This may seem like asking a pickpocket to look after the Crown Jewels, but in fact the WRU has gone for a proven operator and been quite open about it. 'There is no one in the market with his level of expertise,' Jonathan Price, the WRU commercial executive, said in frank acknowledgement that, unable to beat Burton, the union had better join with him.

Burton, 46, a prop forward who won 17 England caps from 1972 to 1978 and remains the only England player to have been sent off in an international, enjoys his reputation as a rogue and does not feel his credibility has been undermined by legitimacy. He is already commercial manager of Gloucester, his old club. 'It was not a case of me approaching the WRU. They came after me, and that appealed to me.'

The union admits that many of its clubs have habitually sold their tickets to Burton; some, Price said, would have been in financial trouble if they had not. 'If you are trying to establish an official operation and one of the objectives is to clean up a messy market, there's no better way than to get your biggest competitor on your side,' he added.

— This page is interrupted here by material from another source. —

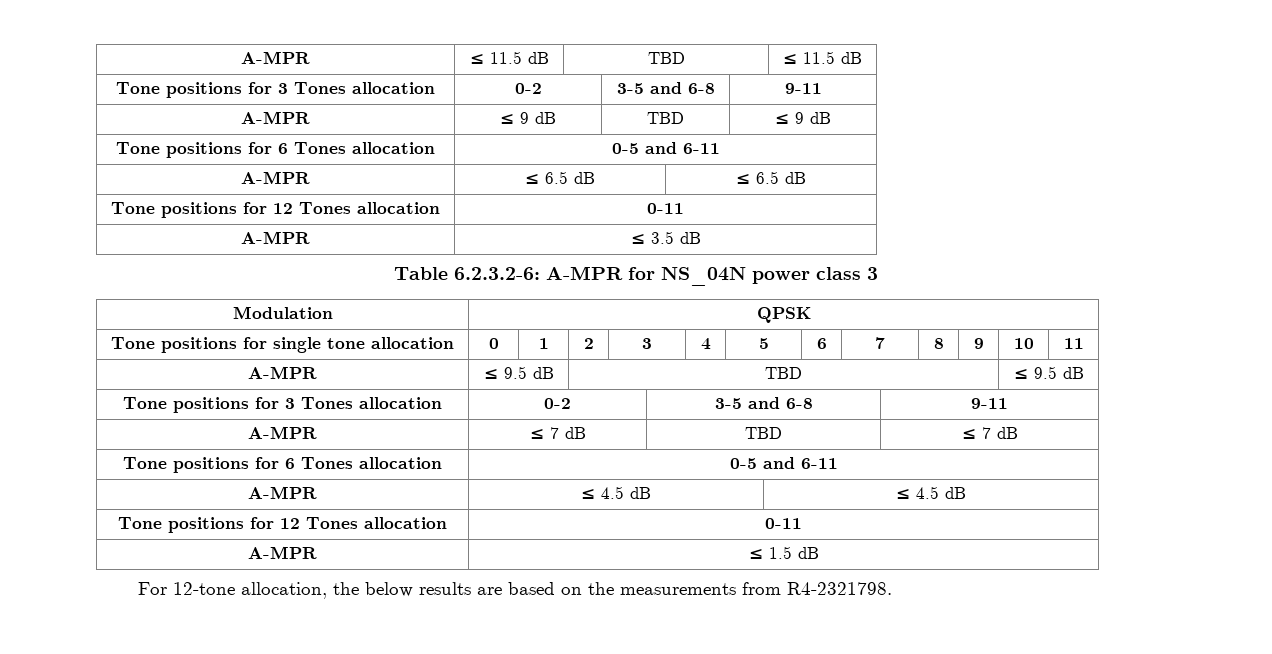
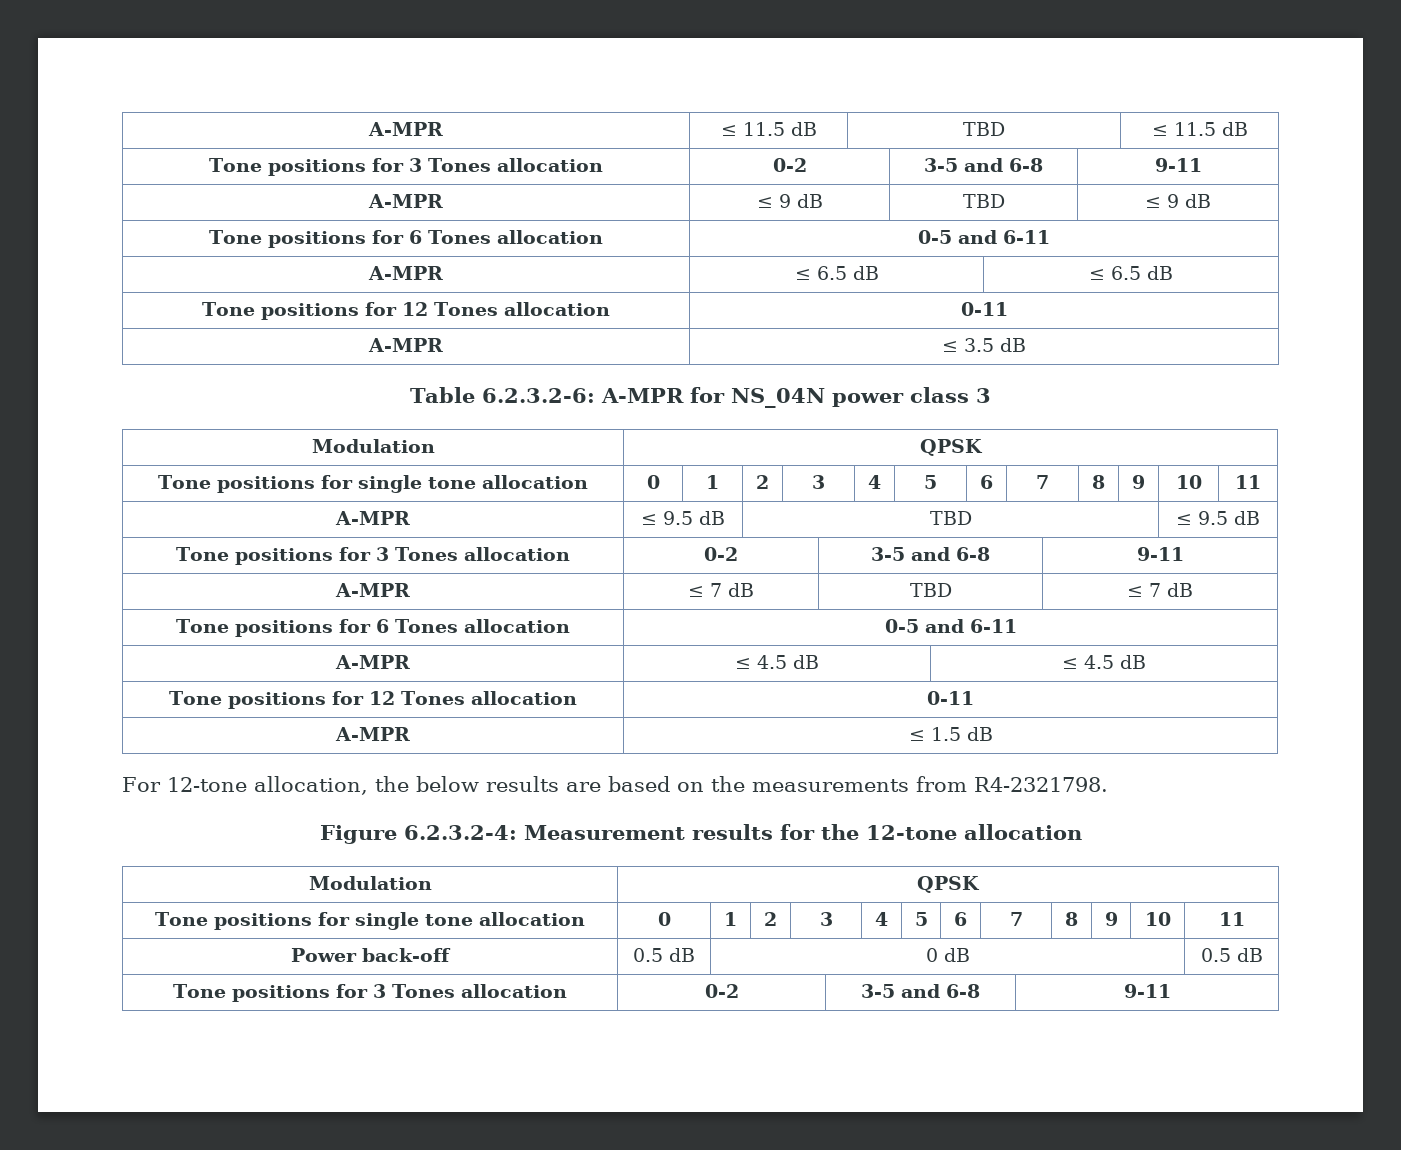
+ Figure 6.2.3.2-4: Measurement results for the 12-tone allocation
+ Modulation | QPSK
+ Tone positions for single tone allocation | 0 | 1 | 2 | 3 | 4 | 5 | 6 | 7 | 8 | 9 | 10 | 11
+ Power back-off | 0.5 dB | 0 dB | 0.5 dB
+ Tone positions for 3 Tones allocation | 0-2 | 3-5 and 6-8 | 9-11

Henceforward, clubs can forward their tickets to Mike Burton Management without fear of sanction but the WRU is understood to be putting up 500 per match to get the scheme going, with committee members making a supreme sacrifice by having their allocation reduced by five each.

For a basic pounds 385, packages will include lunch and tea at Cardiff Castle and a commemorative souvenir from the WRU. Burton anticipates the business being worth pounds 200,000 in the first year and is understood to be looking to make the union pounds 250,000 over three years, his cut apparently being something over 10 per cent.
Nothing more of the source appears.